- [TASK DETAILS]
Transcribe the entries exactly. Omit the pictures.

··· DATASET RECORDS

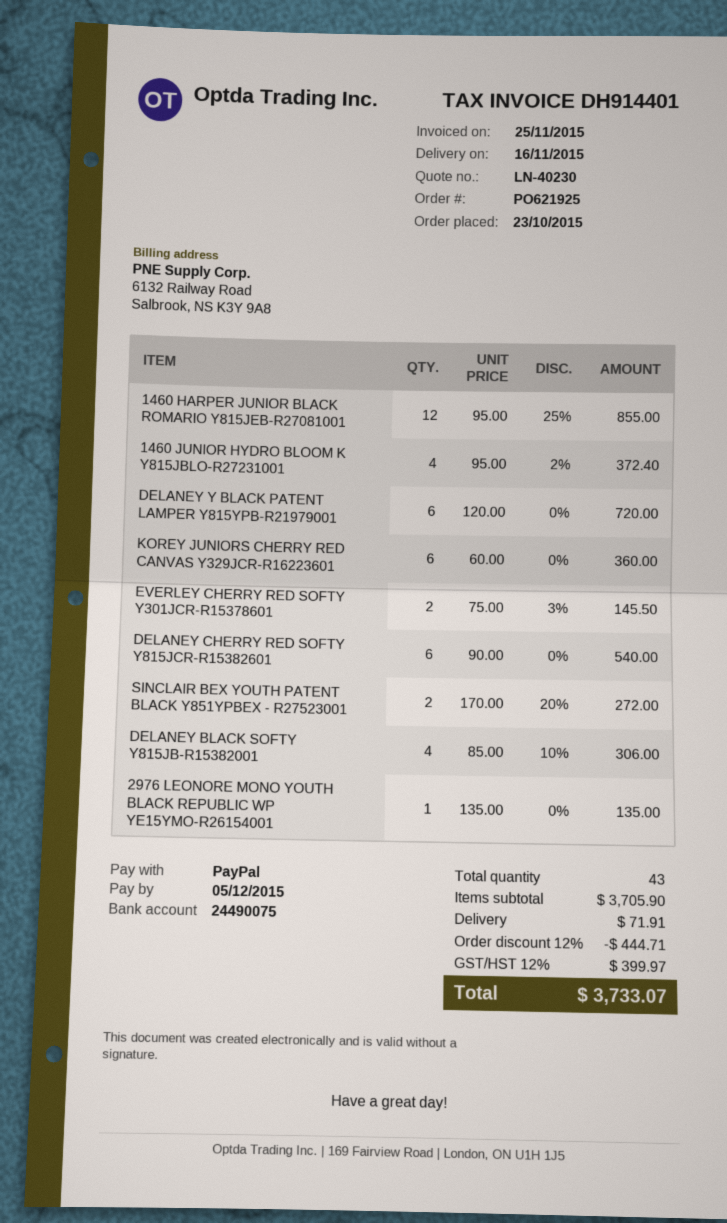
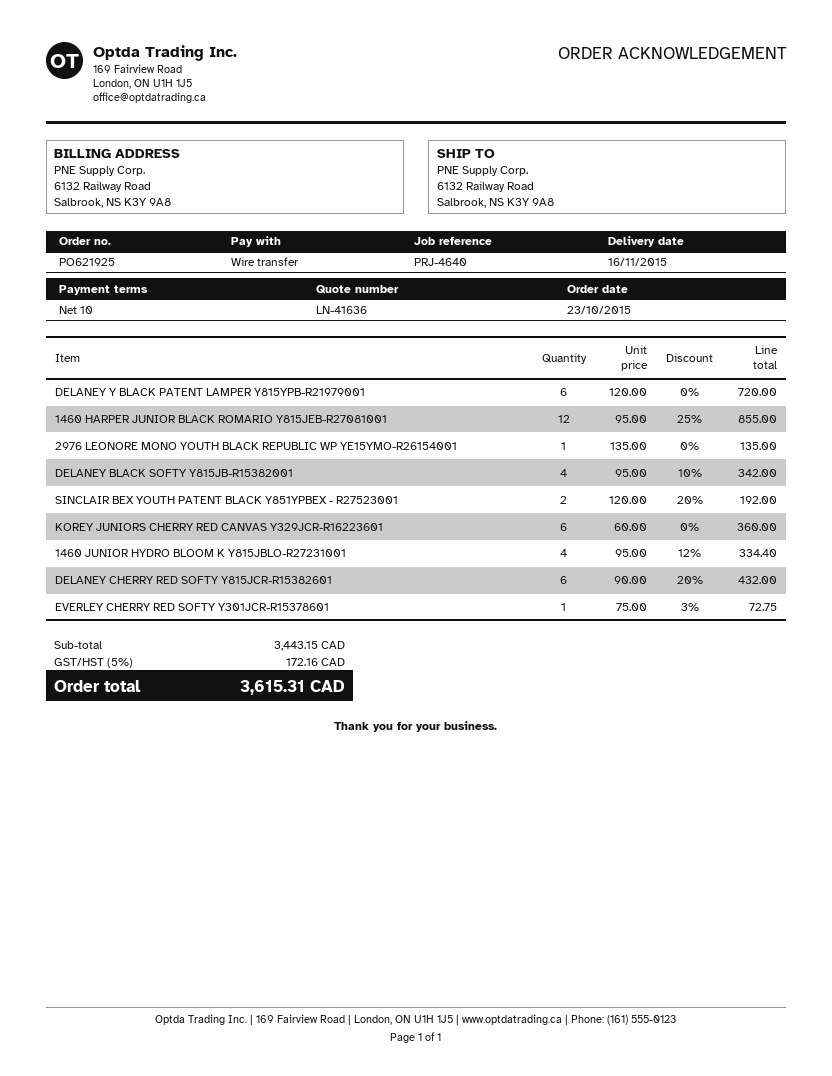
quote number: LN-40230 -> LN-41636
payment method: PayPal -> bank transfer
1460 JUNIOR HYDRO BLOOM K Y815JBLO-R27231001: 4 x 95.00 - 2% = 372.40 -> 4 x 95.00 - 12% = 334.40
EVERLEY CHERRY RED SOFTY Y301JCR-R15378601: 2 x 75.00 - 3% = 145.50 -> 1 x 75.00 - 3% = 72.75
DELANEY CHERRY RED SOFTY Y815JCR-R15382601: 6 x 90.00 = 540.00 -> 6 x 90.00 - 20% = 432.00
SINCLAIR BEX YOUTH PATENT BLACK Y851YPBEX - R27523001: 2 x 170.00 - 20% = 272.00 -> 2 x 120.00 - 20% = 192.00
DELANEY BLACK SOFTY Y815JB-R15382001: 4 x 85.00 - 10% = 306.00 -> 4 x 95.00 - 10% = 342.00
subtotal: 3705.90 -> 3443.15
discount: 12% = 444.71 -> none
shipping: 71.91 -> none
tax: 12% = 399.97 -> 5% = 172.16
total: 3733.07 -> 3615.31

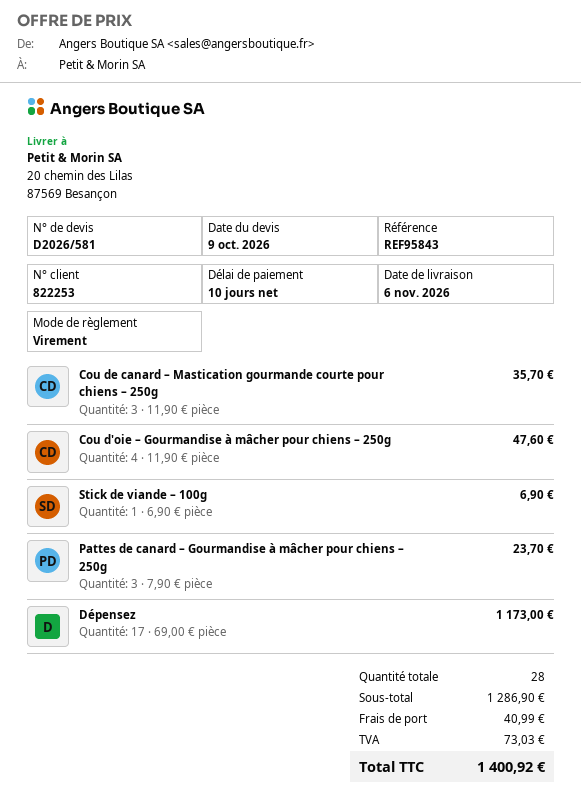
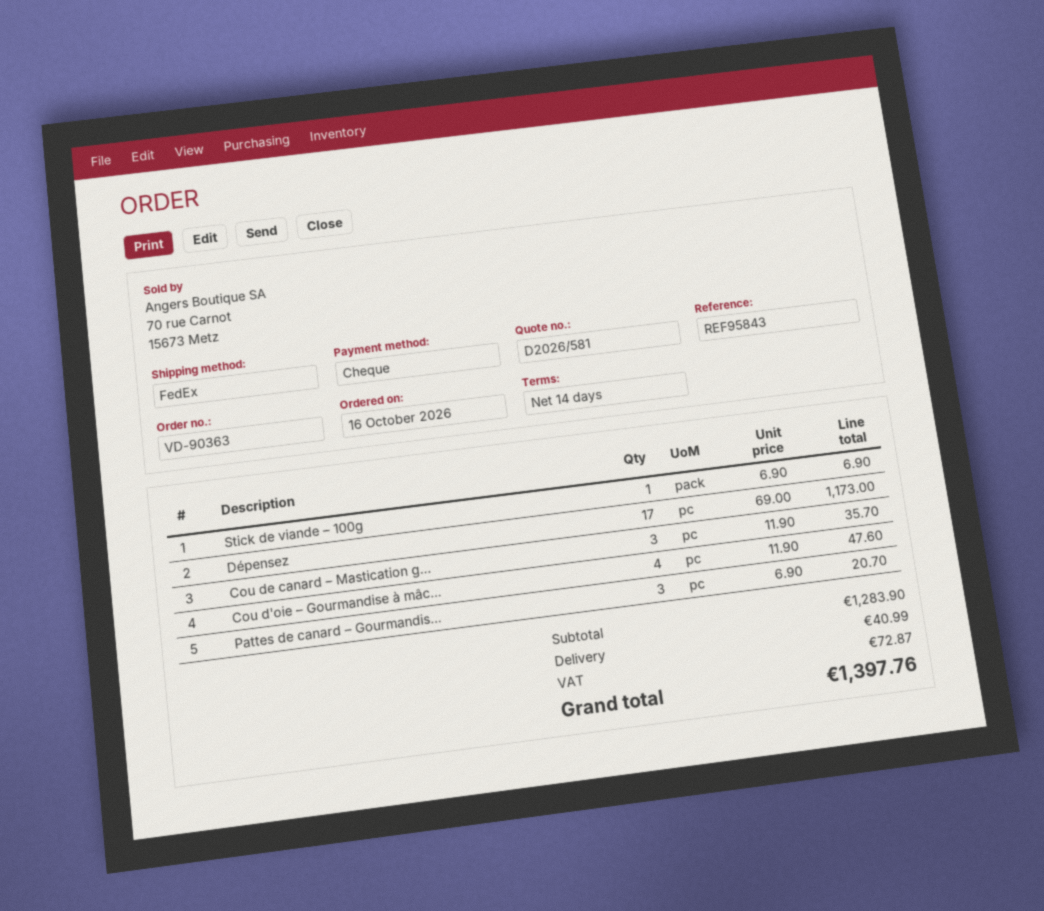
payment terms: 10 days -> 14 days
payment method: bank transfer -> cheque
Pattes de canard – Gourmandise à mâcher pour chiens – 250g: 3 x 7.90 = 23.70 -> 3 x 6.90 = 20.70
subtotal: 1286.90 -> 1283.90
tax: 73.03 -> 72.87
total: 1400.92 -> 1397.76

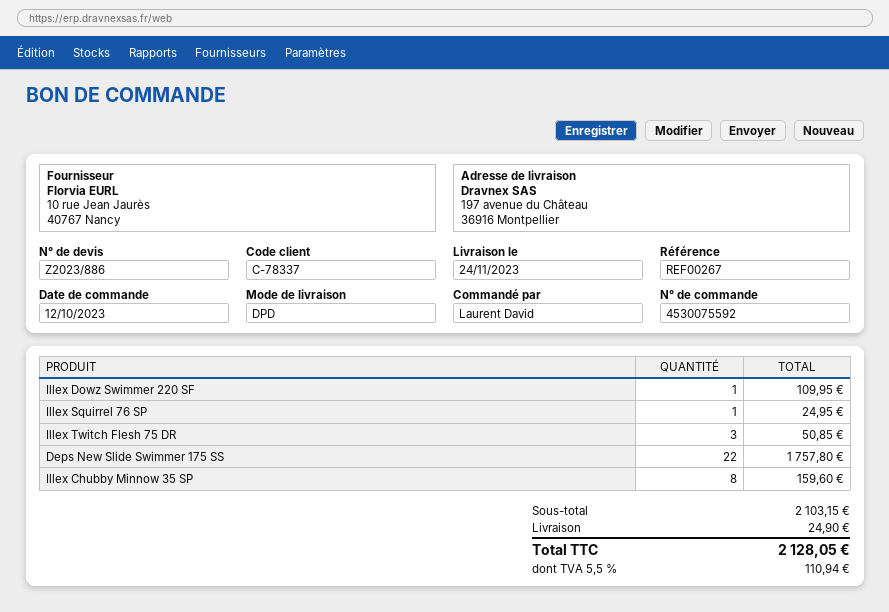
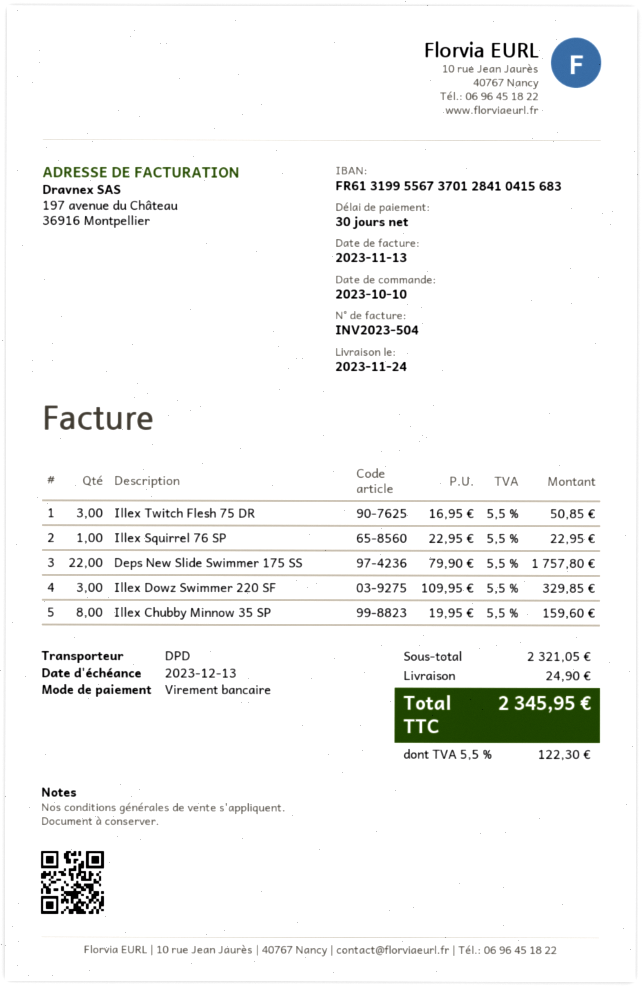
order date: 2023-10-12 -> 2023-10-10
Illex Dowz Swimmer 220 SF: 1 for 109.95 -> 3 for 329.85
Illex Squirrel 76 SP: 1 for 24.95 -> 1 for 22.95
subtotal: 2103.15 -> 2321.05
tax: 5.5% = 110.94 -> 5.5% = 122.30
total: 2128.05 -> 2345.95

······

- [TASK RESULT]
quote number: LN-40230 -> LN-41636
payment method: PayPal -> bank transfer
1460 JUNIOR HYDRO BLOOM K Y815JBLO-R27231001: 4 x 95.00 - 2% = 372.40 -> 4 x 95.00 - 12% = 334.40
EVERLEY CHERRY RED SOFTY Y301JCR-R15378601: 2 x 75.00 - 3% = 145.50 -> 1 x 75.00 - 3% = 72.75
DELANEY CHERRY RED SOFTY Y815JCR-R15382601: 6 x 90.00 = 540.00 -> 6 x 90.00 - 20% = 432.00
SINCLAIR BEX YOUTH PATENT BLACK Y851YPBEX - R27523001: 2 x 170.00 - 20% = 272.00 -> 2 x 120.00 - 20% = 192.00
DELANEY BLACK SOFTY Y815JB-R15382001: 4 x 85.00 - 10% = 306.00 -> 4 x 95.00 - 10% = 342.00
subtotal: 3705.90 -> 3443.15
discount: 12% = 444.71 -> none
shipping: 71.91 -> none
tax: 12% = 399.97 -> 5% = 172.16
total: 3733.07 -> 3615.31

payment terms: 10 days -> 14 days
payment method: bank transfer -> cheque
Pattes de canard – Gourmandise à mâcher pour chiens – 250g: 3 x 7.90 = 23.70 -> 3 x 6.90 = 20.70
subtotal: 1286.90 -> 1283.90
tax: 73.03 -> 72.87
total: 1400.92 -> 1397.76

order date: 2023-10-12 -> 2023-10-10
Illex Dowz Swimmer 220 SF: 1 for 109.95 -> 3 for 329.85
Illex Squirrel 76 SP: 1 for 24.95 -> 1 for 22.95
subtotal: 2103.15 -> 2321.05
tax: 5.5% = 110.94 -> 5.5% = 122.30
total: 2128.05 -> 2345.95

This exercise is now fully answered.